In the records below, reproduce exactly the lines from the one containing "text-align: right ->" through the one containing "Impostos Federais R$", both included, and omit the pictures.

Working data:
__________________________________________________

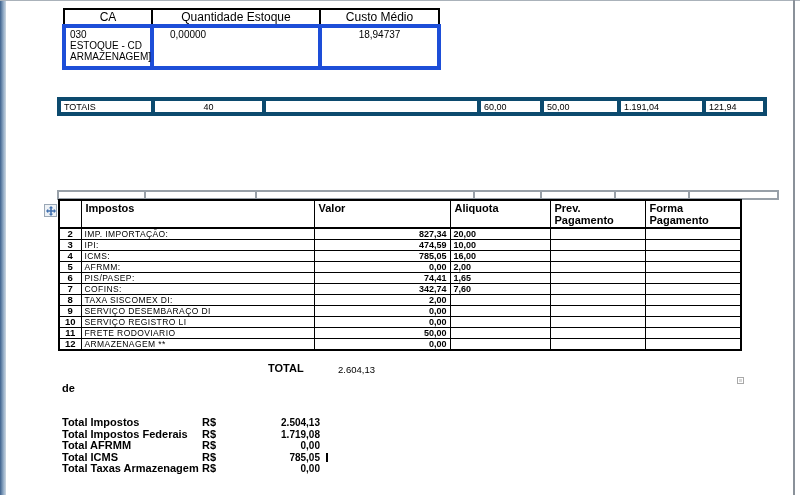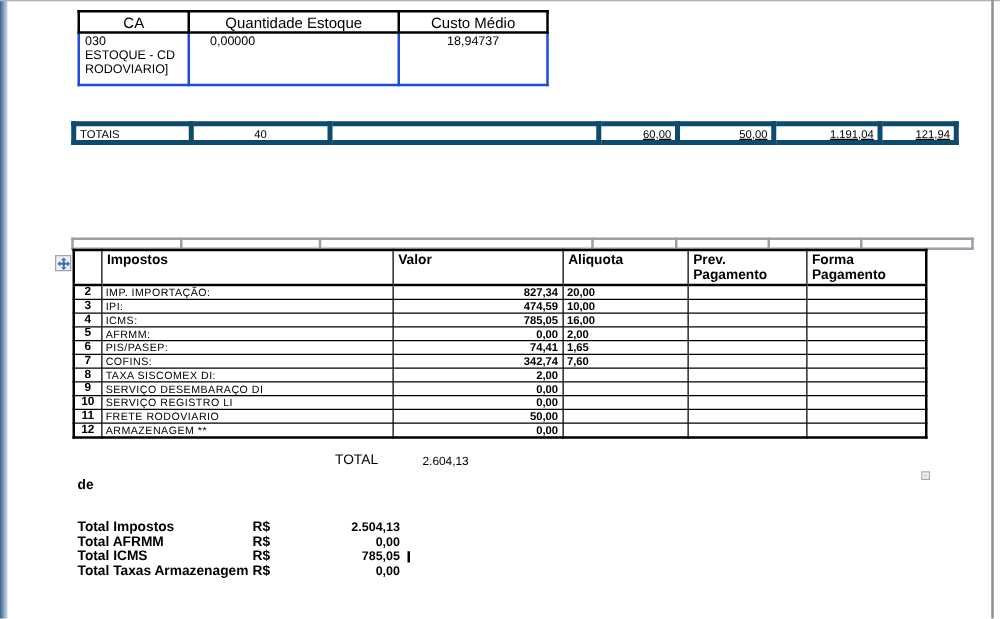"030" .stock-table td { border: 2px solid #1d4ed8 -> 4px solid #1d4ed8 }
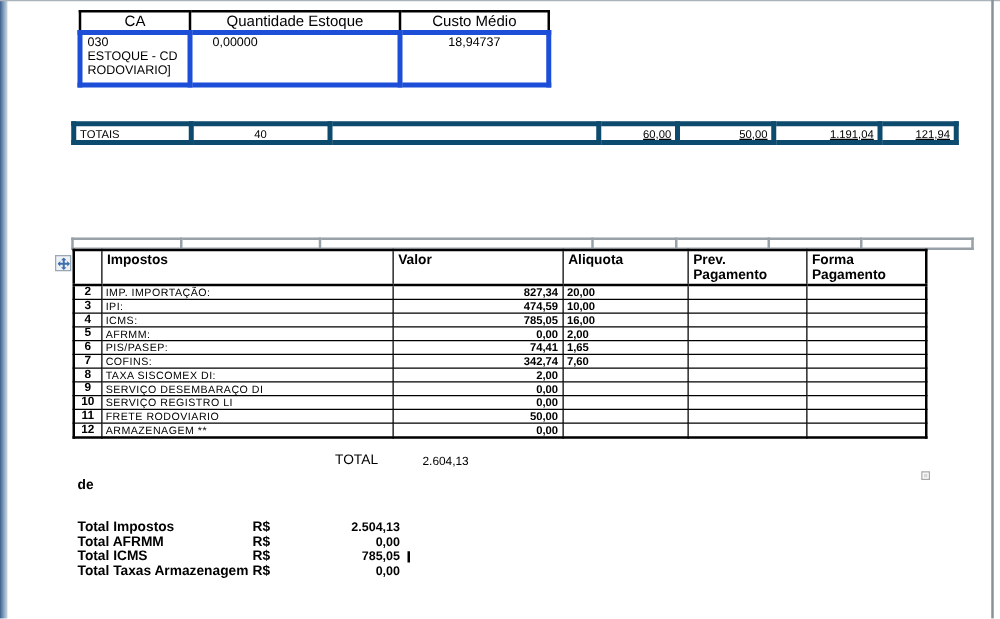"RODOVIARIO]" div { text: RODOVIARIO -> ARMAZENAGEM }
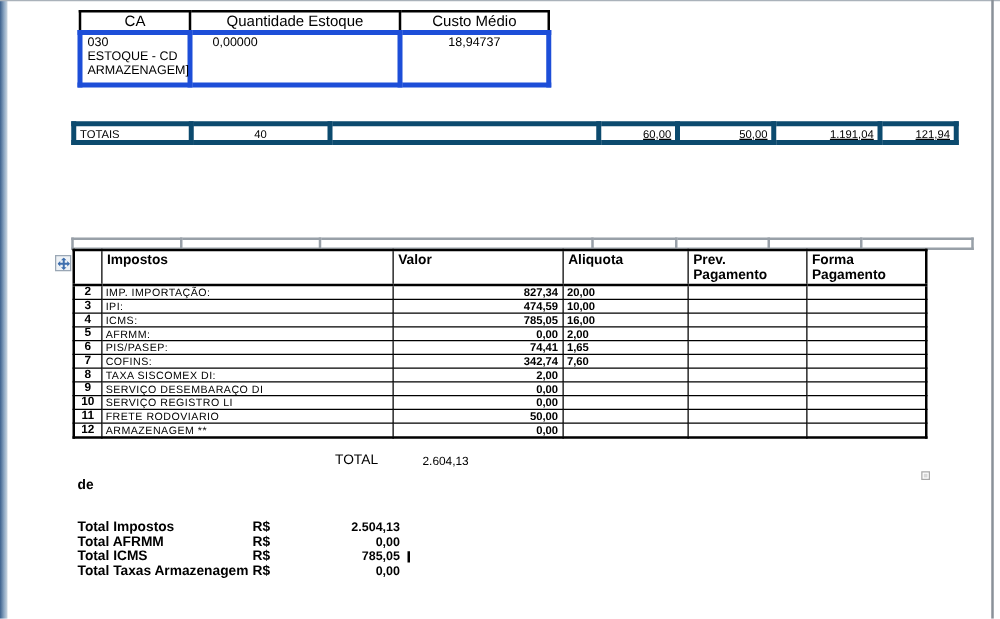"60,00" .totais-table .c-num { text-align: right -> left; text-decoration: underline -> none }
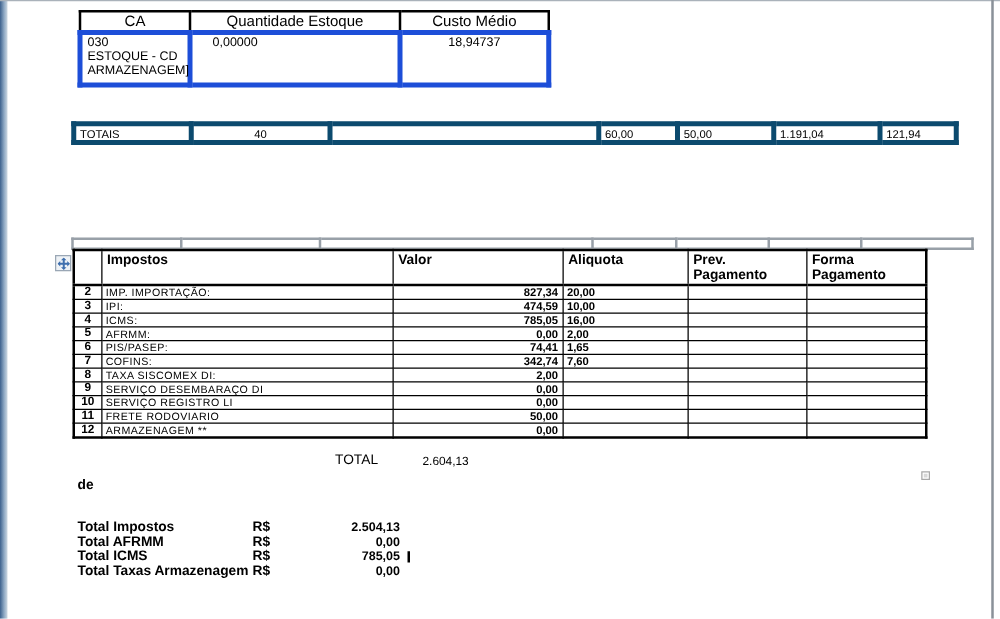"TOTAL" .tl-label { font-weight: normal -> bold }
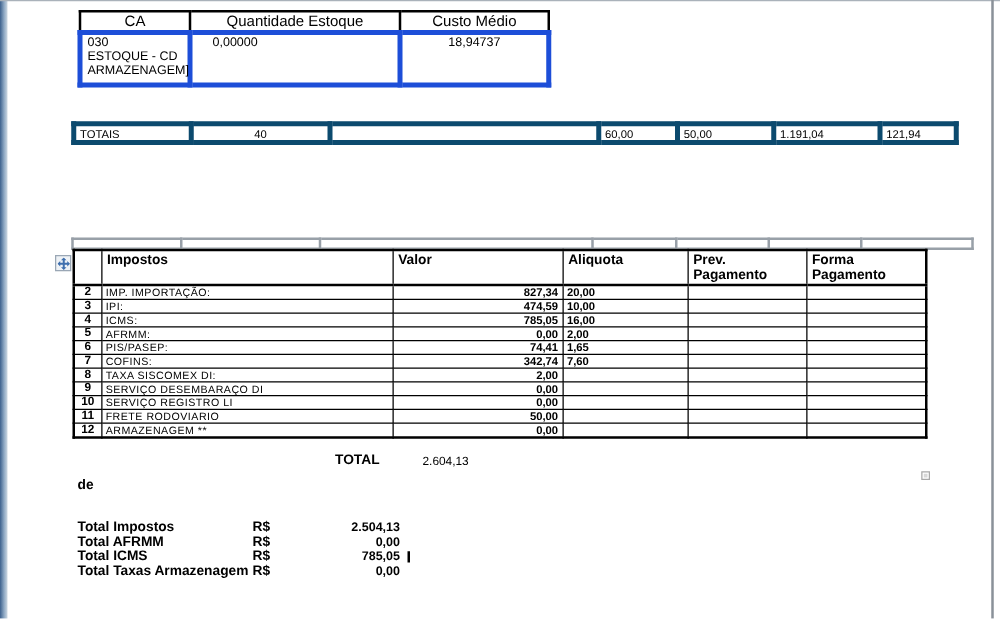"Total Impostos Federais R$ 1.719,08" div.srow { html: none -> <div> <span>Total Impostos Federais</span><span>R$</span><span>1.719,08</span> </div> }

__________________________________________________

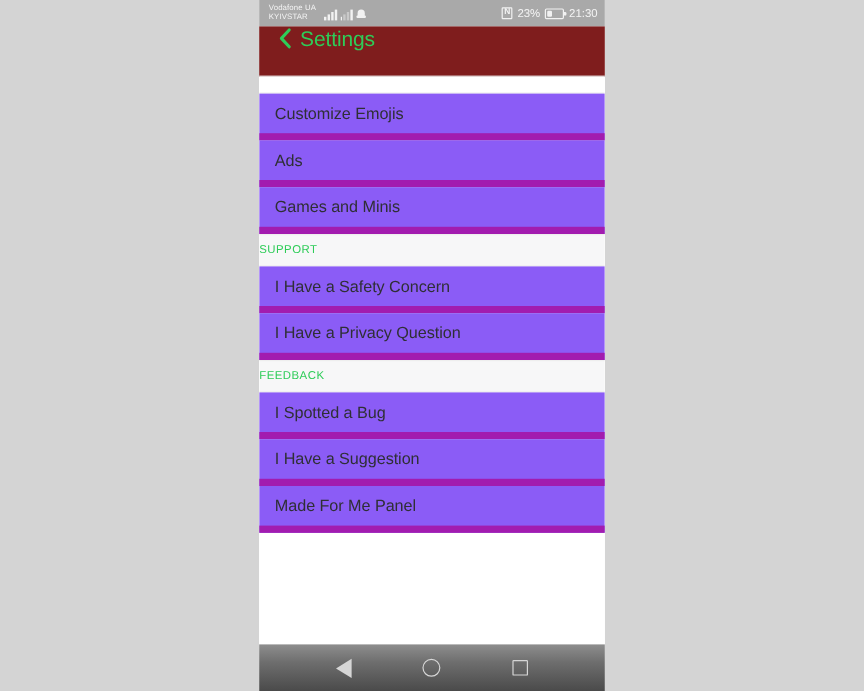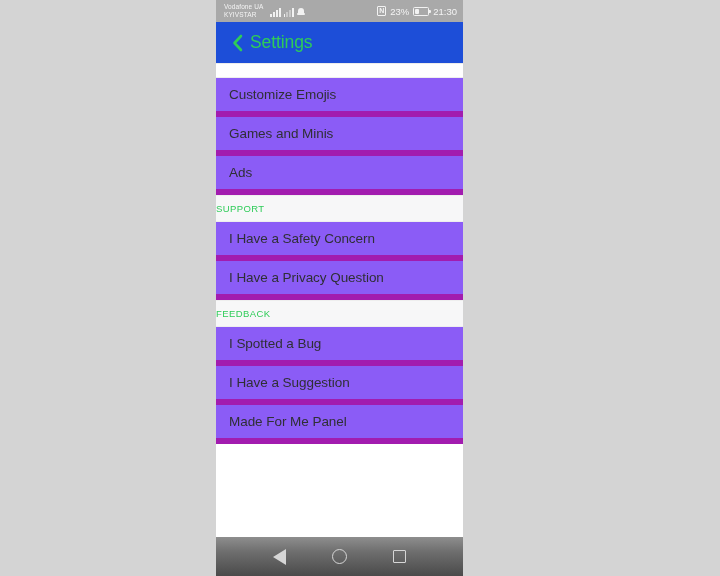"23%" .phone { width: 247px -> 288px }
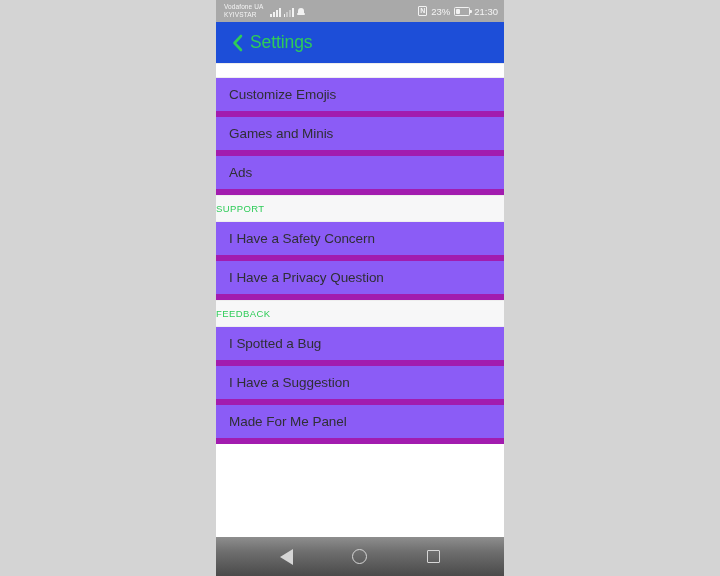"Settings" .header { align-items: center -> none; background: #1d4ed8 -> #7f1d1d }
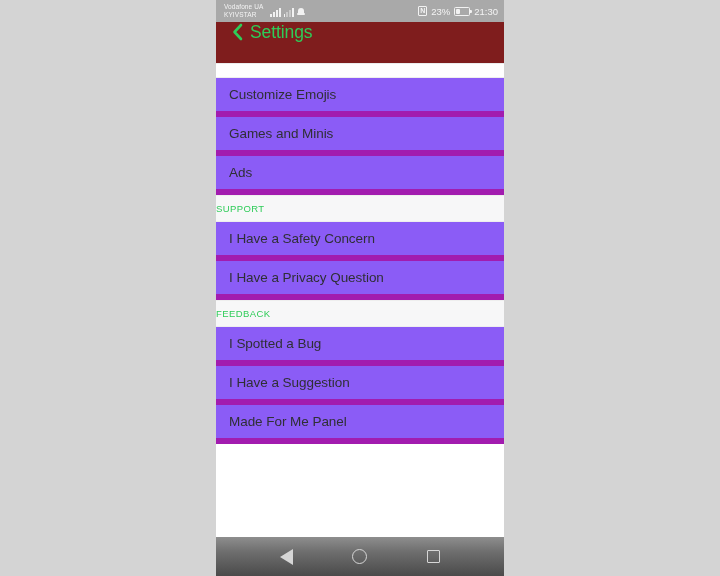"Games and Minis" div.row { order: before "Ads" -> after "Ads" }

__________________________________________________

Final answer:
"60,00" .totais-table .c-num { text-align: right -> left; text-decoration: underline -> none }
"TOTAL" .tl-label { font-weight: normal -> bold }
"Total Impostos Federais R$ 1.719,08" div.srow { html: none -> <div> <span>Total Impostos Federais</span><span>R$</span><span>1.719,08</span> </div> }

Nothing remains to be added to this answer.